I don’t think the survey deals with the skewed data set fairly or honestly. The survey characterizes the findings as traits of the entire membership rather than as traits of the population that responded. This can’t be defended.

For instance, I don’t think it is correct to say: "Vast majority (97%) of members registered domain names in past 24 months, with 9 in 10 registering new TLDs,“ and "9 in 10 members have registered new TLD domains in the past two years in the Sunrise Period." I think new TLD owners would be very surprised (and happy) to hear this. It would be accurate to say that "97% of the respondents registered….” (See slides 9 and 11)

More harmful to the credibility of the study are statements such as:

3 in 4 members (76%) have incurred costs for internet monitoring of trademarks in the past 2 years, with more than half (57%) of the members spending $10k or more. (see slide 12)
On average, INTA members spend $150,000 per year on defensive actions (see slides 10 & 27)

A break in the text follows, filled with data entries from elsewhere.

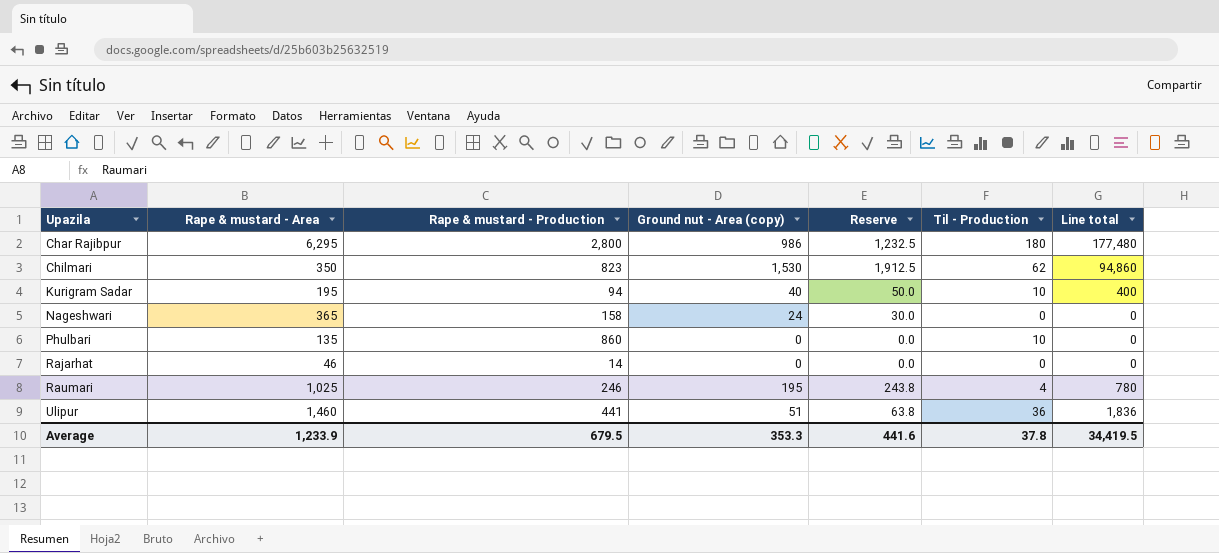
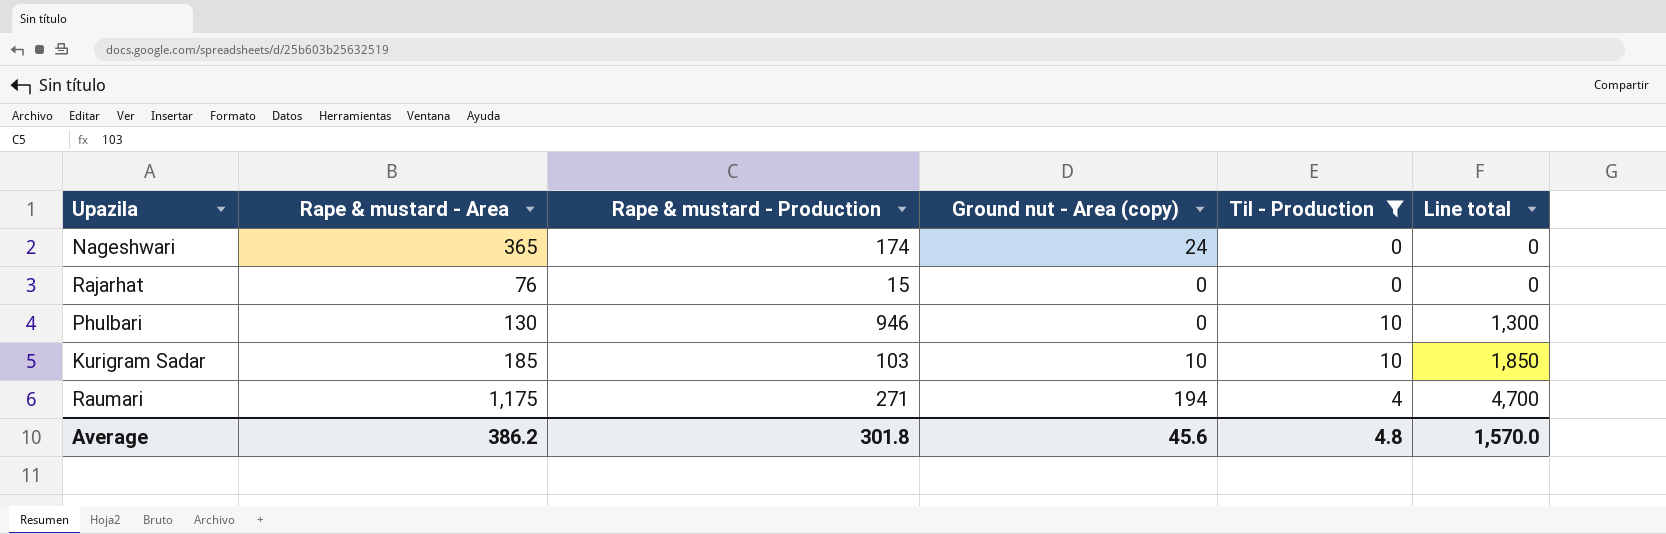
filter: none -> Til - Production <= 10
row order: Upazila ascending -> Line total ascending
column Reserve | formula: [Ground nut - Area (copy)] * 1.25 -> none
column Line total | formula: [Ground nut - Area (copy)] * [Til - Production] -> [Rape & mustard - Area] * [Til - Production]
Nageshwari | Rape & mustard - Production: 158 -> 174
Rajarhat | Rape & mustard - Area: 46 -> 76
Rajarhat | Rape & mustard - Production: 14 -> 15
Phulbari | Rape & mustard - Area: 135 -> 130
Phulbari | Rape & mustard - Production: 860 -> 946
Kurigram Sadar | Rape & mustard - Area: 195 -> 185
Kurigram Sadar | Rape & mustard - Production: 94 -> 103
Kurigram Sadar | Ground nut - Area (copy): 40 -> 10
Raumari | Rape & mustard - Area: 1,025 -> 1,175
Raumari | Rape & mustard - Production: 246 -> 271
Raumari | Ground nut - Area (copy): 195 -> 194
Average | Rape & mustard - Area: 1,233.9 -> 386.2
Average | Rape & mustard - Production: 679.5 -> 301.8
Average | Ground nut - Area (copy): 353.3 -> 45.6
Average | Til - Production: 37.8 -> 4.8
Average | Line total: 34,419.5 -> 1,570.0

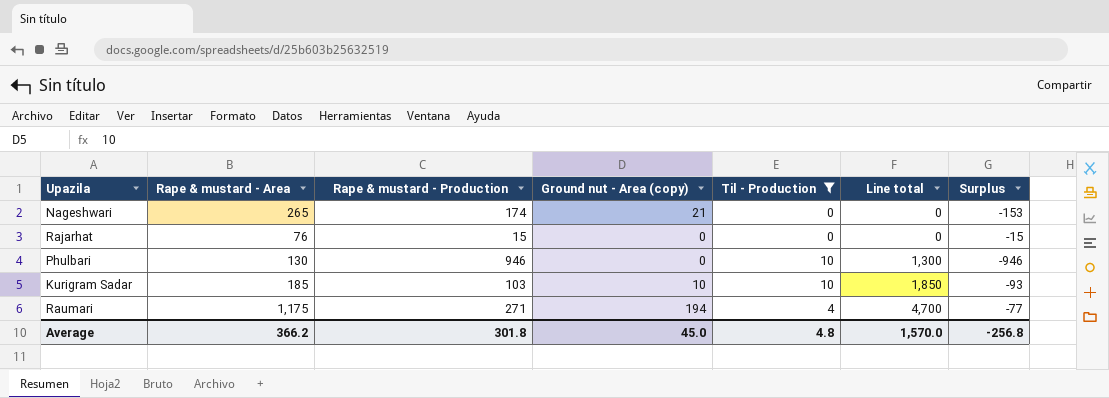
column Surplus | formula: none -> [Ground nut - Area (copy)] - [Rape & mustard - Production]
Nageshwari | Rape & mustard - Area: 365 -> 265
Nageshwari | Ground nut - Area (copy): 24 -> 21
Average | Rape & mustard - Area: 386.2 -> 366.2
Average | Ground nut - Area (copy): 45.6 -> 45.0

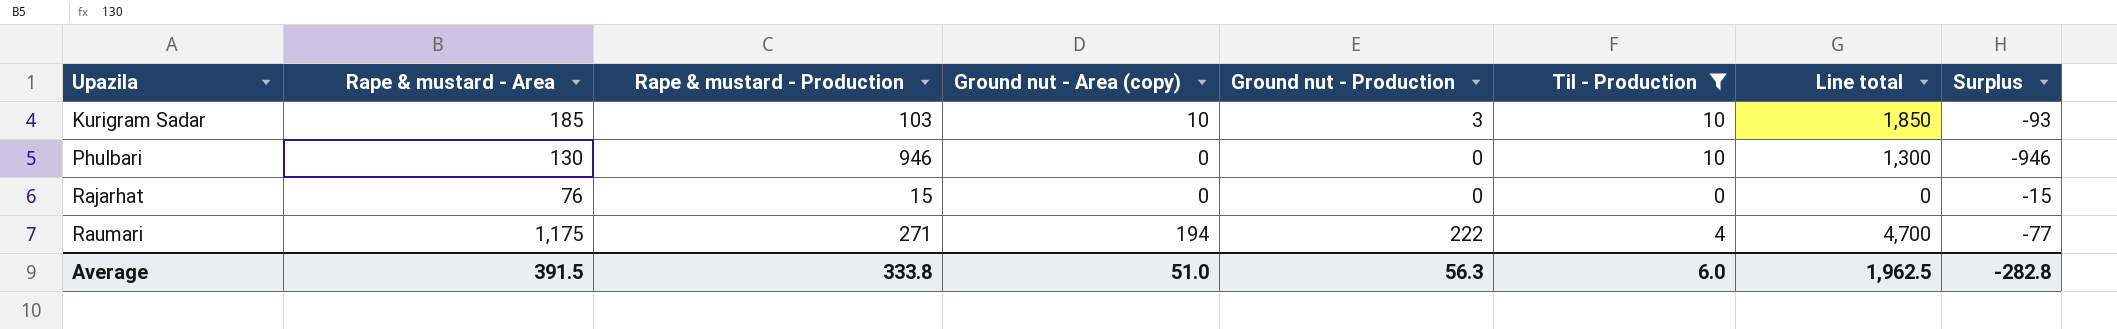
row order: Line total ascending -> Upazila ascending
column Ground nut - Production | position: none -> 5
row Nageshwari: 265 | 174 | 21 | 0 | 0 | -153 -> none
Average | Rape & mustard - Area: 366.2 -> 391.5
Average | Rape & mustard - Production: 301.8 -> 333.8
Average | Ground nut - Area (copy): 45.0 -> 51.0
Average | Til - Production: 4.8 -> 6.0
Average | Line total: 1,570.0 -> 1,962.5
Average | Surplus: -256.8 -> -282.8

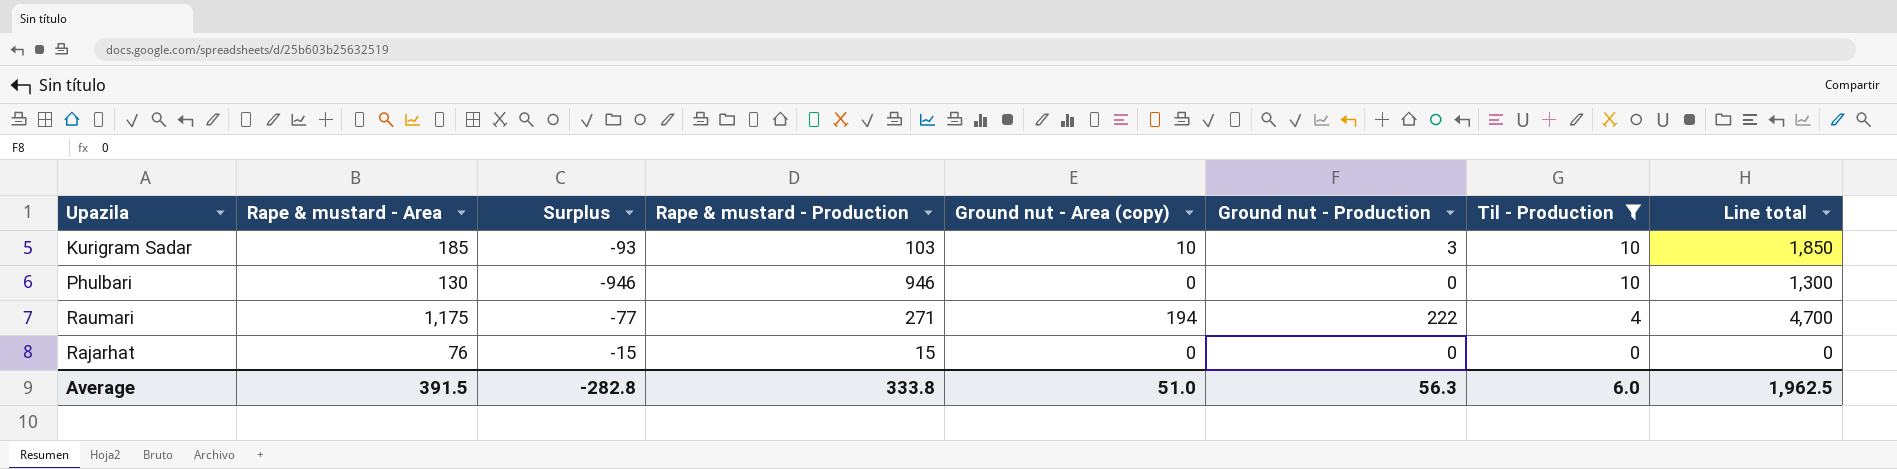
row order: Upazila ascending -> Til - Production descending
column Surplus | position: 8 -> 3

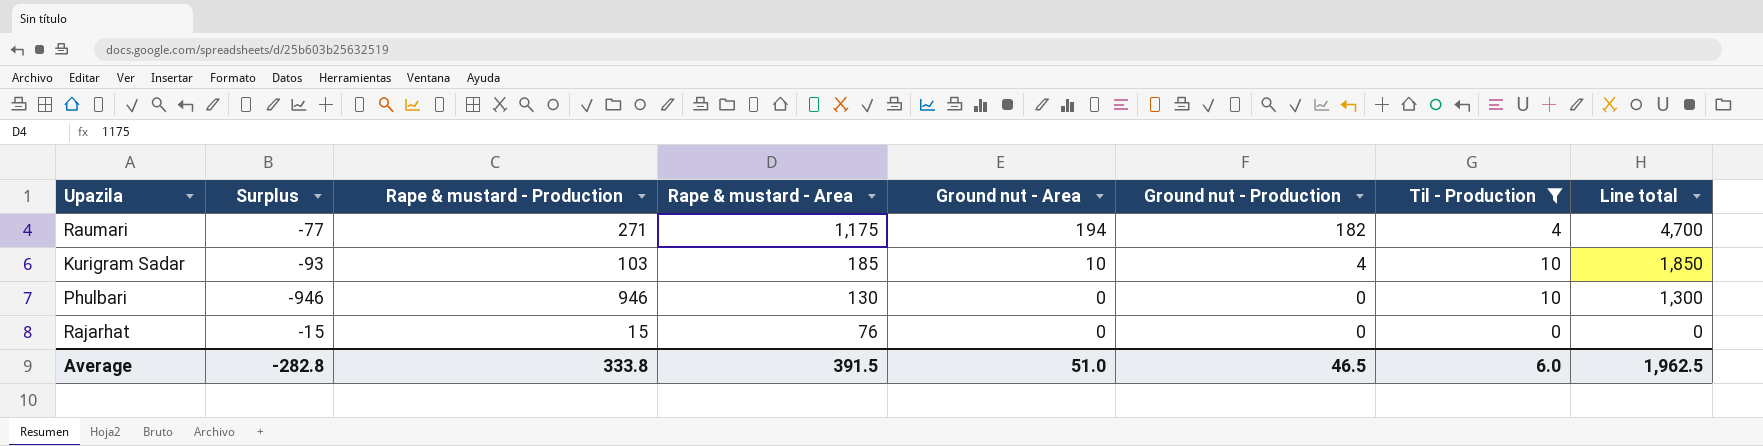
row order: Til - Production descending -> Rape & mustard - Area descending
column Rape & mustard - Area | position: 2 -> 4
column name: Ground nut - Area (copy) -> Ground nut - Area
Raumari | Ground nut - Production: 222 -> 182
Kurigram Sadar | Ground nut - Production: 3 -> 4
Average | Ground nut - Production: 56.3 -> 46.5

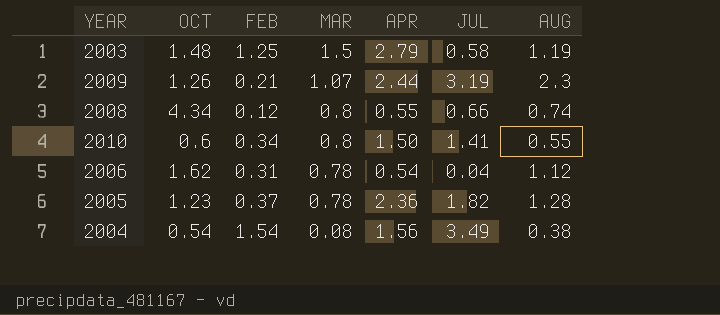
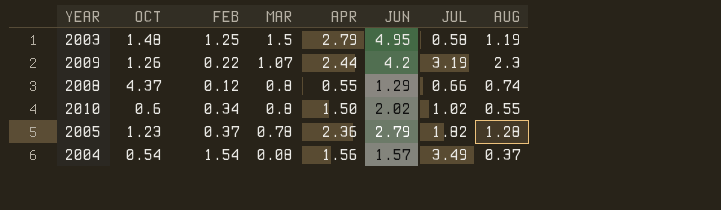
column JUN | position: none -> 6
row 2006: 1.62 | 0.31 | 0.78 | 0.54 | 0.04 | 1.12 -> none
2009 | FEB: 0.21 -> 0.22
2008 | OCT: 4.34 -> 4.37
2010 | JUL: 1.41 -> 1.02
2004 | AUG: 0.38 -> 0.37

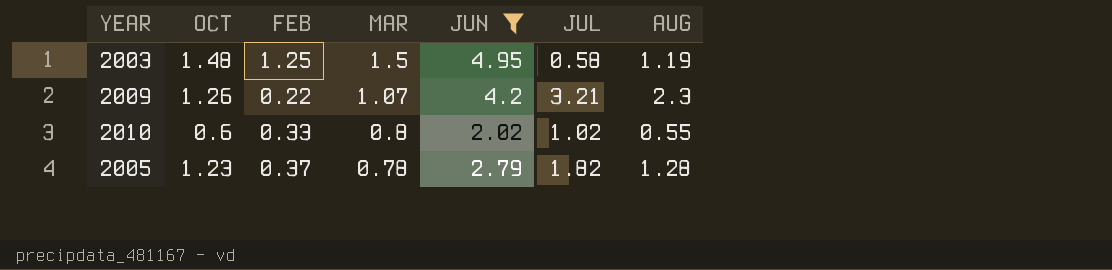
filter: none -> JUN >= 2.02
column APR | position: 5 -> none
2009 | JUL: 3.19 -> 3.21
2010 | FEB: 0.34 -> 0.33

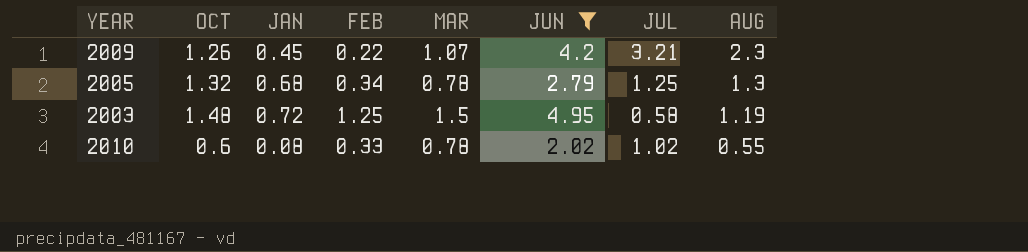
row order: MAR descending -> AUG descending
column JAN | position: none -> 3
2005 | OCT: 1.23 -> 1.32
2005 | FEB: 0.37 -> 0.34
2005 | JUL: 1.82 -> 1.25
2005 | AUG: 1.28 -> 1.3
2010 | MAR: 0.8 -> 0.78

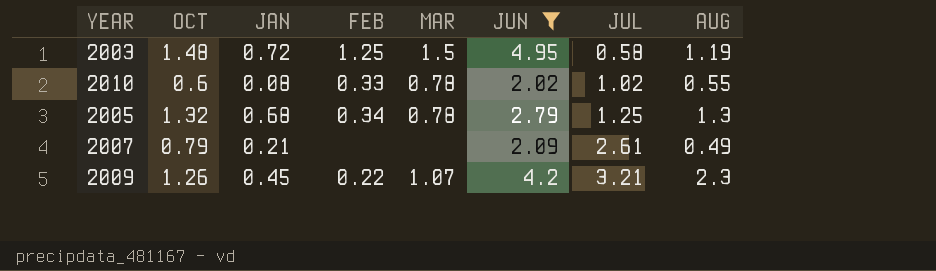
row order: AUG descending -> JUL ascending
row 2007: none -> 0.79 | 0.21 | none | none | 2.09 | 2.61 | 0.49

These are the types of quotes that find themselves into print and become believed. (“INTA members spend $150K each in defensive efforts, a ~$1 billion cost to industry!”) As George noted, as a rule, larger companies responded and so it can not established by this survey that each of the remaining (smaller) INTA members average $150,000 per year in defensive spend.

There is another interesting facet to the asserted $150K / year spend rate. One company spent $5.2MM. Assuming this $5.2MM spend was over a two-year period, that means that the other 32 respondents averaged (33 x $292K — $5.2MM) / (32 x 2) = $69,000 / year. So except for one outlier, the per year spend by the brand owners that chose to answer the study is half of what the study states. Why didn’t the study make this clear? (see slide 10).

I am not sure of the purpose of the study but there are uses that can be made of it:

There was one conclusion I could draw. It states that UDRP and Sunrise were the favored rights protection mechanisms, used to a major or moderate extent by 67% and 64% of the respondents respectively. The next most utilized RPMs were Trademark Claims and URS (by 36% and 27% respectively). To me this says that, to those who are in-the-know, Sunrise is a highly-valued RPM and, therefore, should be continued. (Sorry, George) (see slides 15 and 51)

Also, the study makes one fact clear that we have already supposed: that business are not aware of new gTLDs and domain utility in general. There are several data sets that point to this. Rather than education efforts that identify costs and target abuse prevention and mitigation only, Brand education could also describe the benefits of domains as strategic tools, that provide greater access to products and indicia of reliability to brands’ customers.

I know this was way pedantic. Sorry. I can’t be on the call as it is at 4AM my time but I’d be pleased to respond to comments or questions.

Best regards,

Kurt

On Aug 29, 2017, at 10:05 PM, George Kirikos <icann@leap.com> wrote:

Hi folks,

I'm not sure how many have had a chance to read the INTA materials for
tomorrow's call yet, or have any background in statistics, but the
survey has truly deep and fatal flaws, making any conclusions drawn
from it entirely unreliable and non-robust.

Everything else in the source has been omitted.